Hypotheses of interest

We again consider the model for g groups with numerical explanatory variable X.

With two groups, there was a single indicator variable, so the test for a difference between group means could be tested with a t-test. When there are 3 or more groups, the hypothesis of no differences between the groups involves more than 1 parameter, so separate t-tests should not be used. The hypotheses of interest are:

Does Y depend on X?

Difference between groups?

Since the second hypotheses involve simultaneous testing of (g - 1) parameters, analysis of variance is needed for testing.

Sequential sums of squares

Analysis of variance splits the total sum of squares (from the model without any explanatory variables) according to one of the sequences below.

The sequential sums of squares are the reductions in the residual sum of squares when moving from the model at the bottom to the most general model at the top by one of the two paths.

There are two possible anova tables, depending on the order of adding the variables.

An example shows how the analysis of variance table is used to test the two hypotheses of interest.

Californian wine quality

The diagram below shows the least squares fit of the model for Quality in terms of Body and Region.

There are two possible anova tables for the two orders of adding Body and Region to the model. Drag the red arrows to reorder the explanatory terms.

Observe that:

The p-value for Region after Body is in the model is reported as 0.0000, so it is almost certain that there is a difference between the regions that is not explained by differences between the Body ratings of the wines.

We therefore conclude that the 3 parallel region lines are separate from each other.

The p-value for Body after Region is in the model is reported as 0.0130, so there is also moderately strong evidence that Quality is related to Body, even after taking account of differences between the regions.

We therefore conclude that there is moderately strong evidence that the 3 parallel region lines do not have zero slope.


Experimental data

As with two groups, the analysis can be simplified for a well-designed experiment in which the explanatory variable X is orthogonal to the grouping. This occurs when the same set of x-values are used for each group.

When X and the grouping are orthogonal, the order of sequentially adding terms in the anova table does not affect the sums of squares, so there is effectively only a single anova table.

Solder joint strength

The chemical element antimony is sometimes added to tin-lead solder to replace the more expensive tin and to reduce the cost of soldering. Tin-lead specimens were prepared using one of four possible cooling methods and with one of four possible amounts of antimony. There were 3 replicates for each combination of cooling method and antimony percentage. (I.e. 3 solder joints were constructed and tested with each combination.) The shear strength (MPa) was measured for each joint.

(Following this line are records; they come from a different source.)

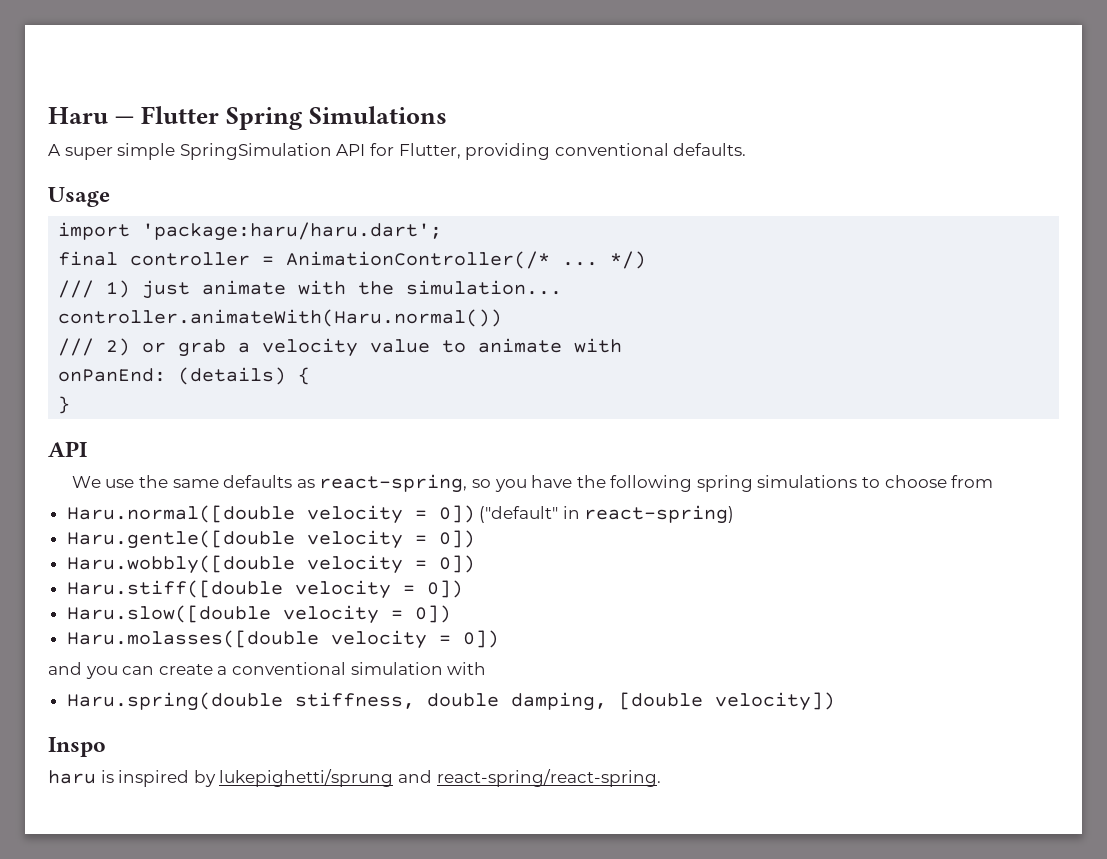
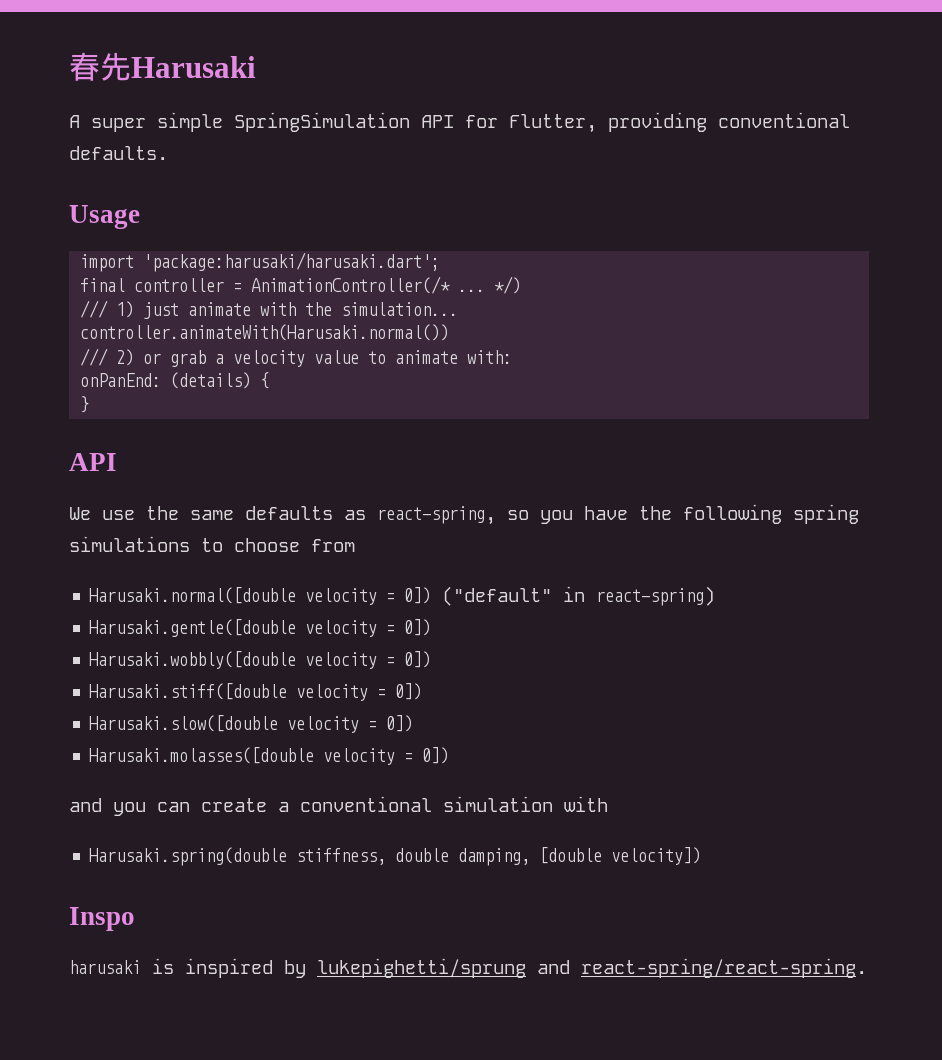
[48,106,447,130] Haru — Flutter Spring Simulations -> [69,52,256,81] 春先Harusaki
[142,222,443,241] 'package:haru/haru.dart'; -> [143,252,441,272] 'package:harusaki/harusaki.dart';
[58,309,503,327] controller.animateWith(Haru.normal()) -> [80,324,450,341] controller.animateWith(Harusaki.normal())
[574,338,623,353] with -> [467,350,513,364] with:
[66,505,295,523] Haru.normal([double -> [89,587,297,604] Harusaki.normal([double
[66,530,475,549] [66,555,475,574] [66,580,463,599] [66,605,451,624] [66,630,319,648] Haru.gentle([double velocity = 0]) // Haru.wobbly([double velocity = 0]) // Haru.stiff([double velocity = 0]) // Haru.slow([double velocity = 0]) // Haru.molasses([double -> [89,619,432,637] [89,651,432,669] [89,683,423,701] [89,715,414,733] [89,747,315,764] Harusaki.gentle([double velocity = 0]) // Harusaki.wobbly([double velocity = 0]) // Harusaki.stiff([double velocity = 0]) // Harusaki.slow([double velocity = 0]) // Harusaki.molasses([double
[66,692,283,711] Haru.spring(double -> [89,847,288,866] Harusaki.spring(double
[48,770,96,784] haru -> [69,960,141,974] harusaki

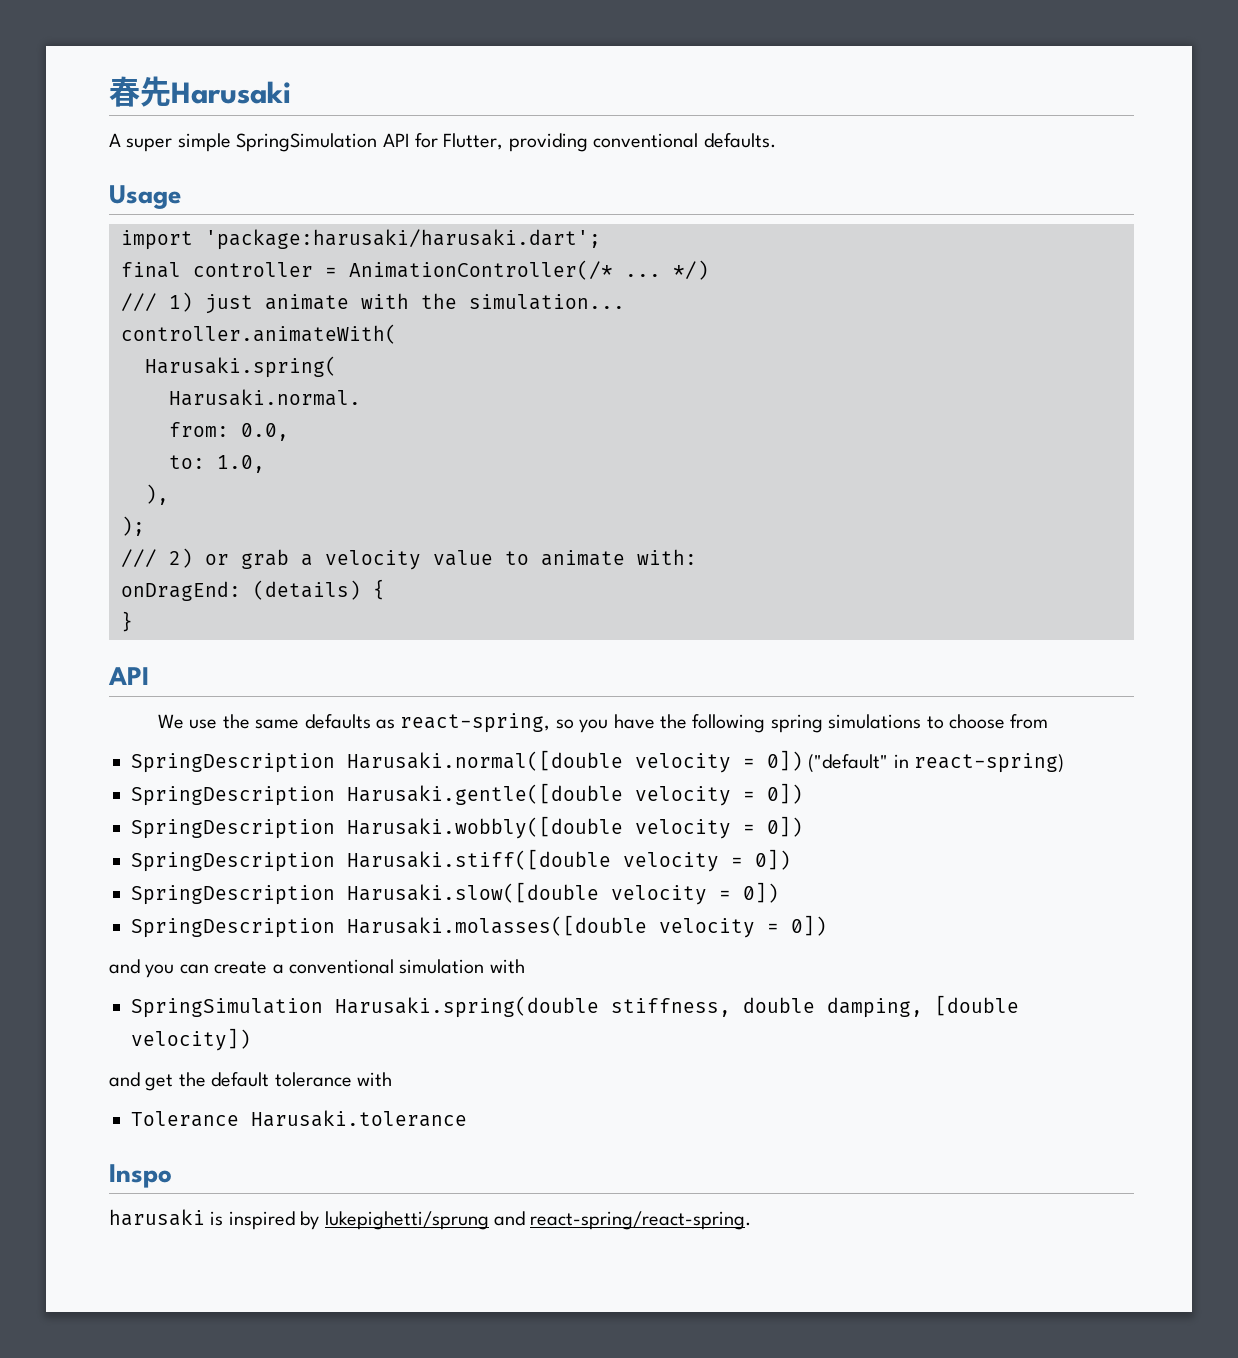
[80,324,450,341] controller.animateWith(Harusaki.normal()) -> [121,324,397,344] [145,356,337,378] [169,389,361,406] [169,422,289,441] [169,455,265,473] [145,484,169,505] [121,516,145,536] controller.animateWith( // Harusaki.spring( // Harusaki.normal. // from: 0.0, // to: 1.0, // ), // );
[80,373,162,387] onPanEnd: -> [121,581,241,601] onDragEnd:
(355, 545) none -> [131,753,335,773] SpringDescription
(716, 596) none -> [131,786,335,806] SpringDescription
(432, 627) none -> [131,819,335,839] SpringDescription
(432, 659) none -> [131,852,335,872] SpringDescription
(423, 691) none -> [131,885,335,905] SpringDescription
(414, 723) none -> [131,918,335,938] SpringDescription
(608, 804) none -> [131,998,323,1018] SpringSimulation
(702, 856) none -> [109,1072,392,1091] [131,1110,467,1127] // and get the default tolerance with // Tolerance Harusaki.tolerance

The design of the experiment ensured that the antimony percentage and cooling method are orthogonal, so there is only a single anova table. Drag the red arrows to reorder the terms and observe that the two sums of squares do not depend on the order.

From the p-values, we conclude that:

There is strong evidence that the cooling method affects the strength of the joint, but no evidence that the percentage antimony has any effect.